Dance companies may well tour to those same locations, and since few can sustain themselves playing only in Manhattan, the AP’s coverage has a direct impact on the viability of those bookings as well.
As for off-Broadway? That’s the easiest to argue for. It’s home to a significant number of new works that may never reach Broadway, but which increase the body of theatrical literature — and which often go on to play numerous regional and amateur stages.
This is particularly important when it comes to plays (as opposed to musicals): Of the 45 works recognized by the Pulitzer for drama or the Tony for best play since 1984, only five originated on Broadway. Yet that is the arena on which the AP will now narrow its focus. Coverage of “regional” arts organizations — long hailed as a similarly deep well of creativity — has already been marginalized.
This is just the latest news in a dispiriting trend. Onetime show-business bible Variety has all but eliminated regional theater reviews, along with a significant amount of its off-Broadway coverage; there’s occasional opera coverage in its pages these days, and no dance coverage.
The Village Voice, home to off-Broadway’s Obie Awards, laid off drama critic Michael Feingold just weeks ago, after more than four decades of service, even as it broadened its coverage of food.
There are countless other examples: Arts coverage at outlets large and small has been narrowing in favor of the largest and most popular companies and offerings, just as arts funding sources have been shrinking, and often tilting in favor of the bigger players. That stratification will only be reinforced by the AP’s coverage reductions.
There’s an invisible cost here. When attempts to reduce or eliminate funding to the arts crop up — which they do with a depressing regularity — they gain traction in part because not enough people encounter the arts, or even regular coverage of the arts, on a daily basis. When a resource as mighty as The Associated Press can’t even offer material for consideration because of a professed lack of interest by other media gatekeepers, I worry it’ll only lend support to those who want to delegitimize the arts with a charge of elitism.
Because celebrity holds ever-increasing sway in all entertainment coverage, and because the performing arts are (to too many editors) the poor stepchild of entertainment, I have a sneaking suspicion that if Hugh Jackman ever ventures off-Broadway, when Renee Fleming sings something at the Met, wherever David Hallberg dances, The Associated Press will probably manage to tell us about it.
We’ll also still hear from the AP when an artistic leader is the victim of internecine violence in his own company, or when a tech mishap injures a performer. Bad news always trumps good.
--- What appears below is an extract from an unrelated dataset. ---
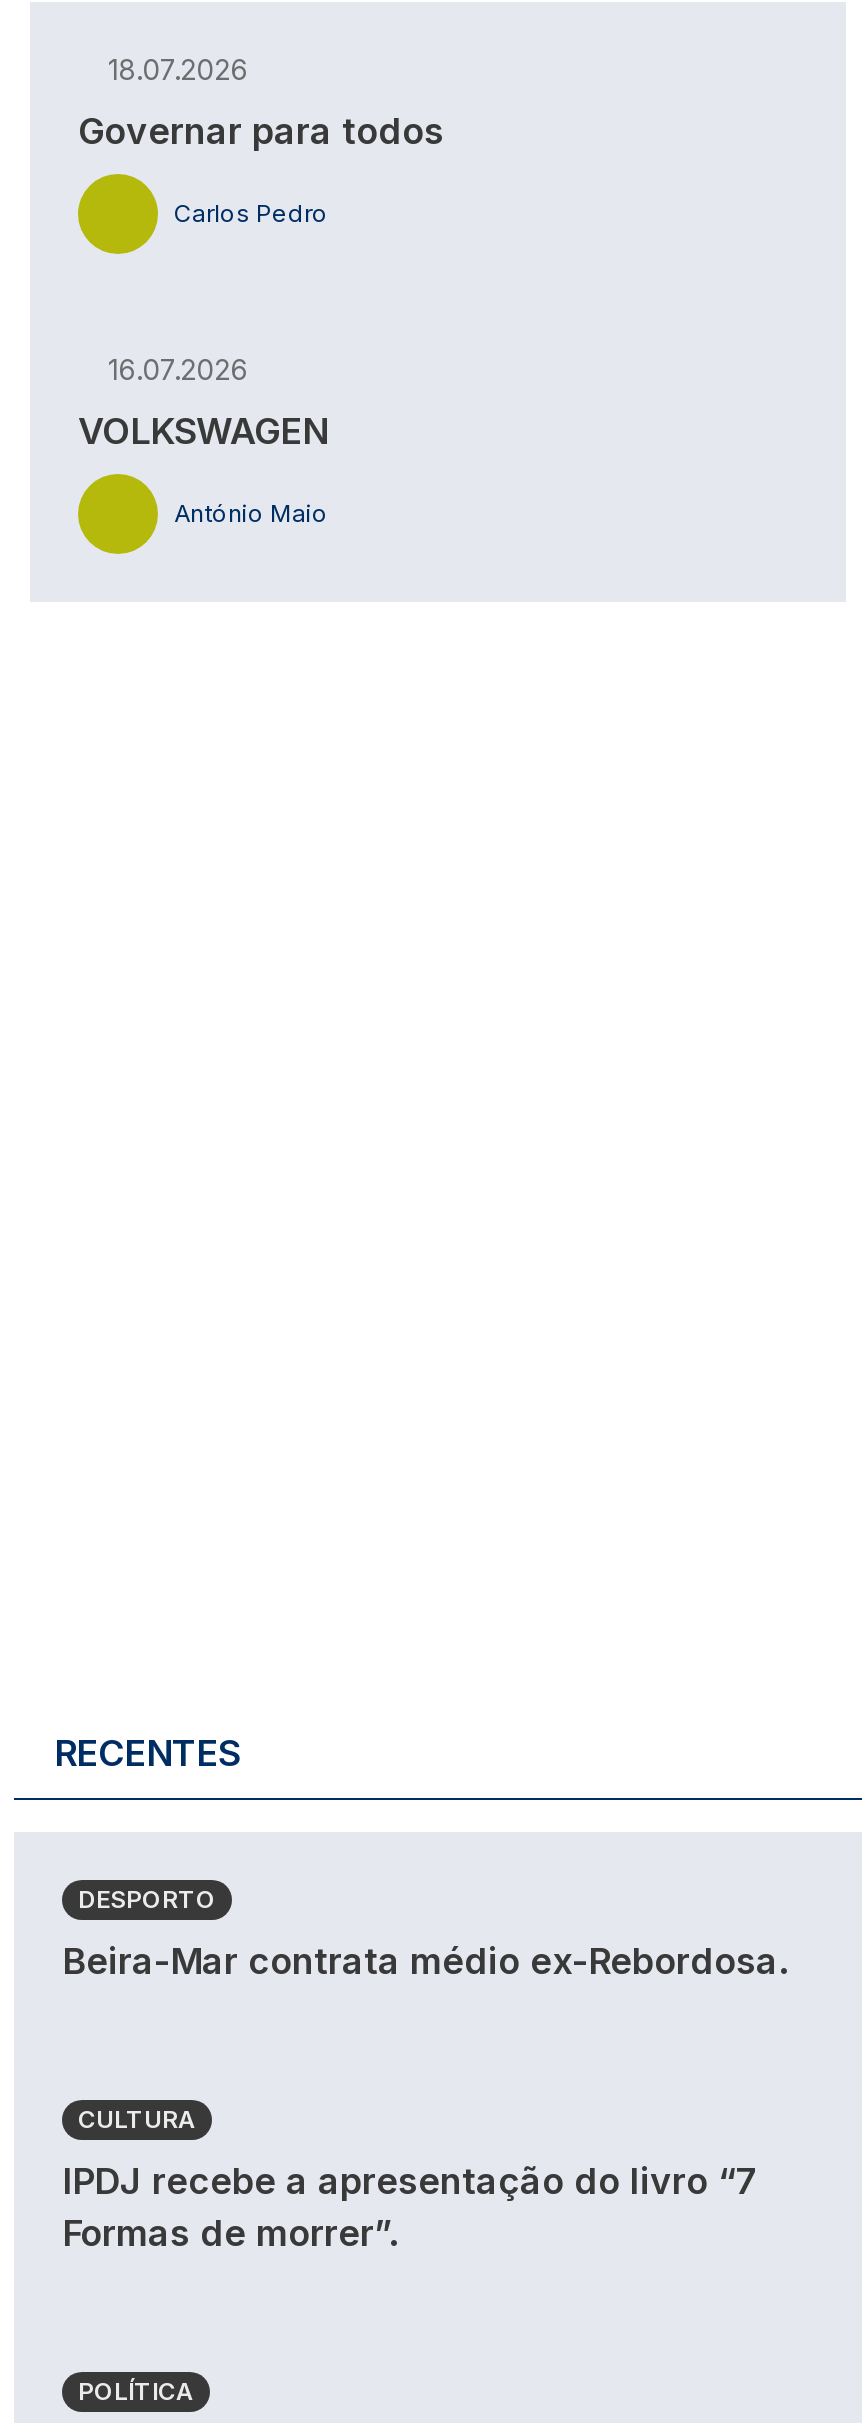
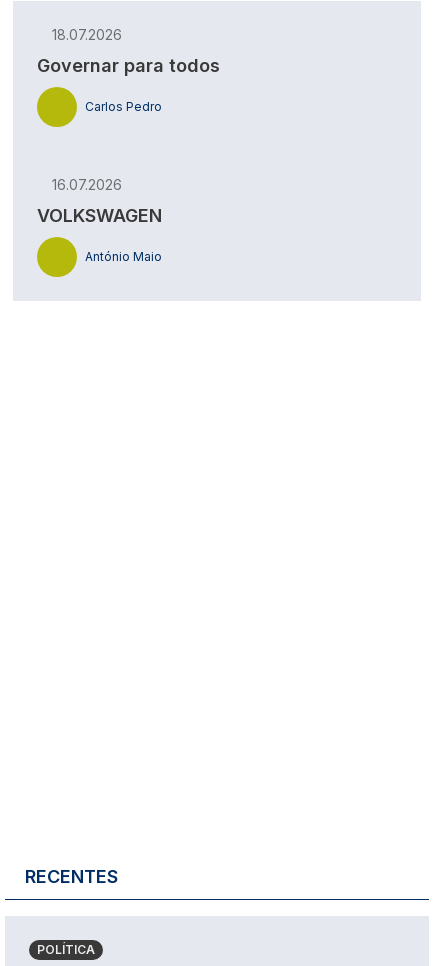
- DESPORTO
- Beira-Mar contrata médio ex-Rebordosa.

- CULTURA
- IPDJ recebe a apresentação do livro “7
- Formas de morrer”.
But we will know infinitely less about all the fine work being done by those who aren’t already well known, or at companies where tragedies mercifully don’t happen, or among worthy troupes that could most benefit from national attention not found elsewhere.
And should The Associated Press’s decision prove to be a model for yet more media outlets, then entire swaths of the arts may be, as long feared, on the brink of popular irrelevancy. Because soon no one may know they’re there.